■ **WHAT YOU HAVE TO DO**
Once every line containing "Saldo" has been counted, report the total for the data and nothing else.
+++
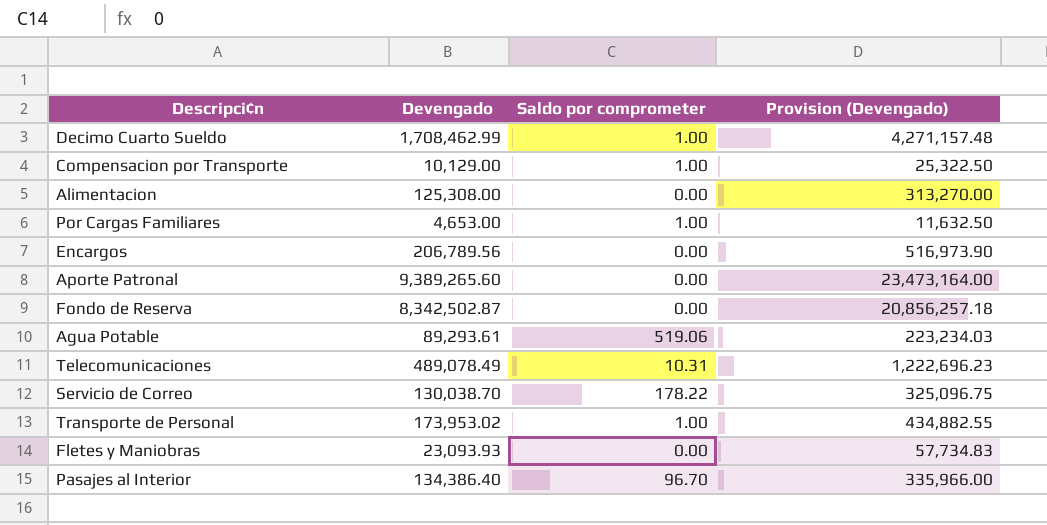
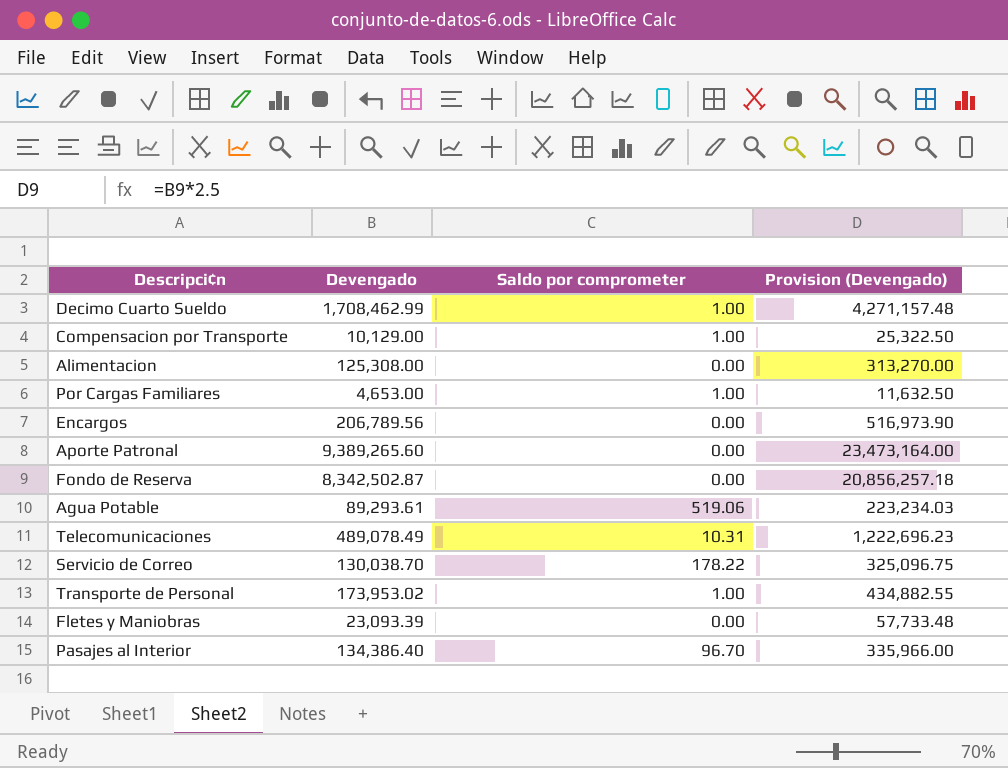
Fletes y Maniobras | Devengado: 23,093.93 -> 23,093.39
Fletes y Maniobras | Provision (Devengado): 57,734.83 -> 57,733.48

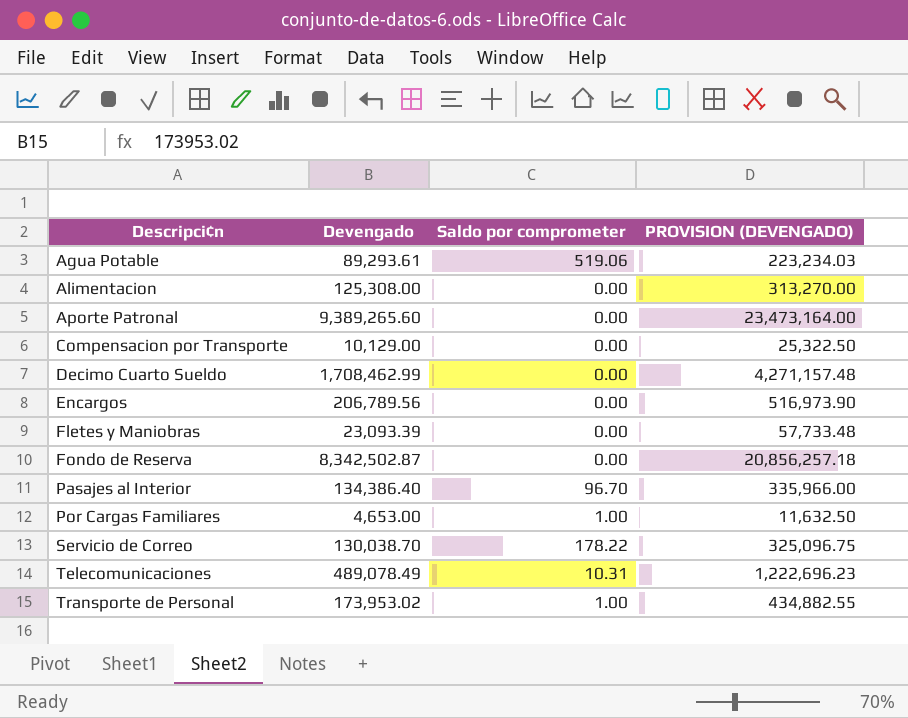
row order: none -> Descripci¢n ascending
column name: Provision (Devengado) -> PROVISION (DEVENGADO)
Compensacion por Transporte | Saldo por comprometer: 1.00 -> 0.00
Decimo Cuarto Sueldo | Saldo por comprometer: 1.00 -> 0.00

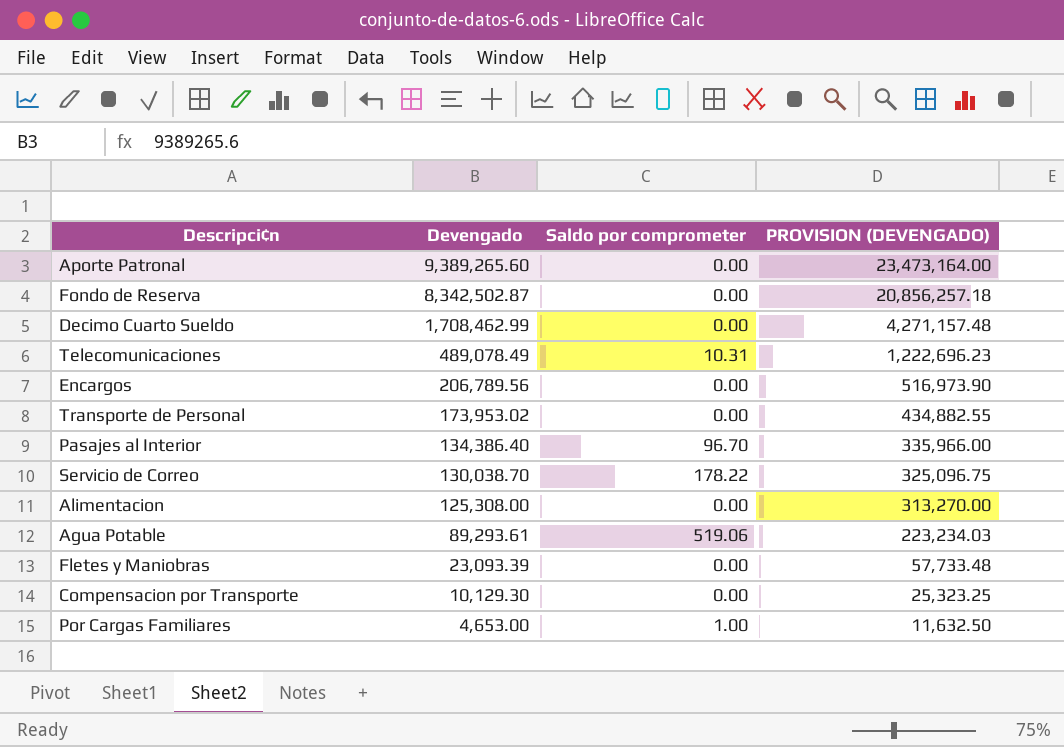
row order: Descripci¢n ascending -> Devengado descending
Transporte de Personal | Saldo por comprometer: 1.00 -> 0.00
Compensacion por Transporte | Devengado: 10,129.00 -> 10,129.30
Compensacion por Transporte | PROVISION (DEVENGADO): 25,322.50 -> 25,323.25

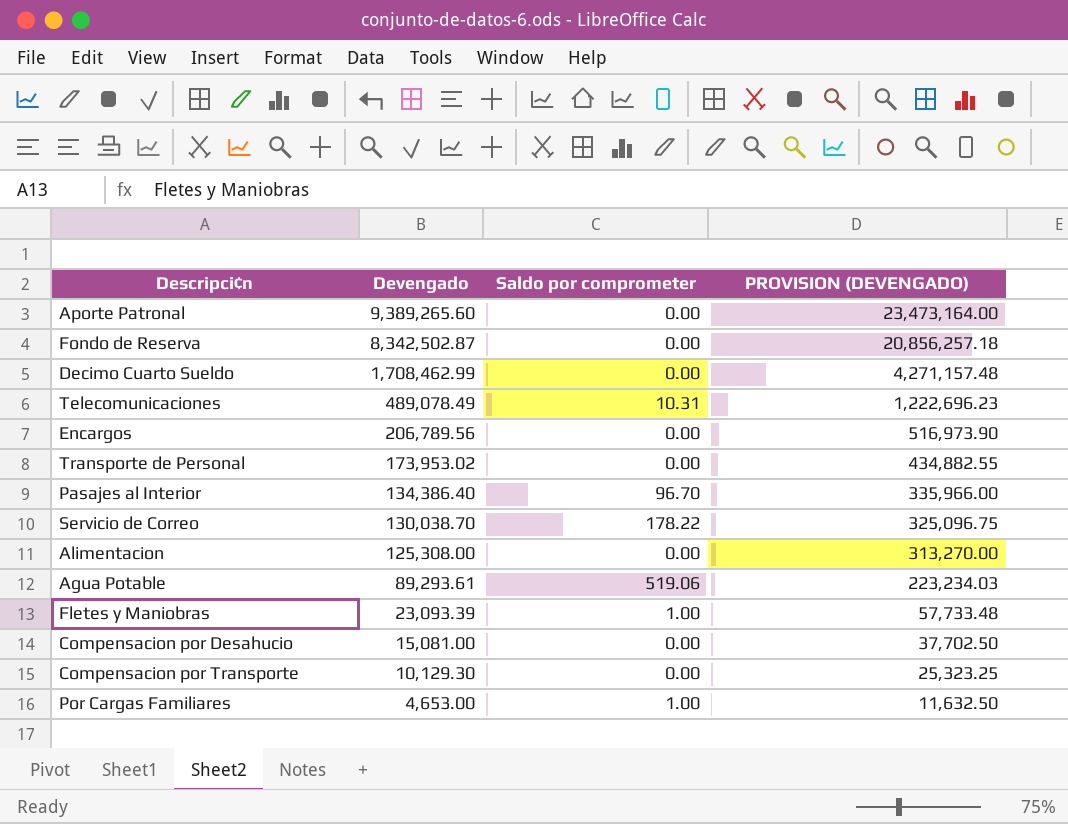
Fletes y Maniobras | Saldo por comprometer: 0.00 -> 1.00
row Compensacion por Desahucio: none -> 15,081.00 | 0.00 | 37,702.50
+++
■ **SOLUTION TO THIS PROBLEM**
4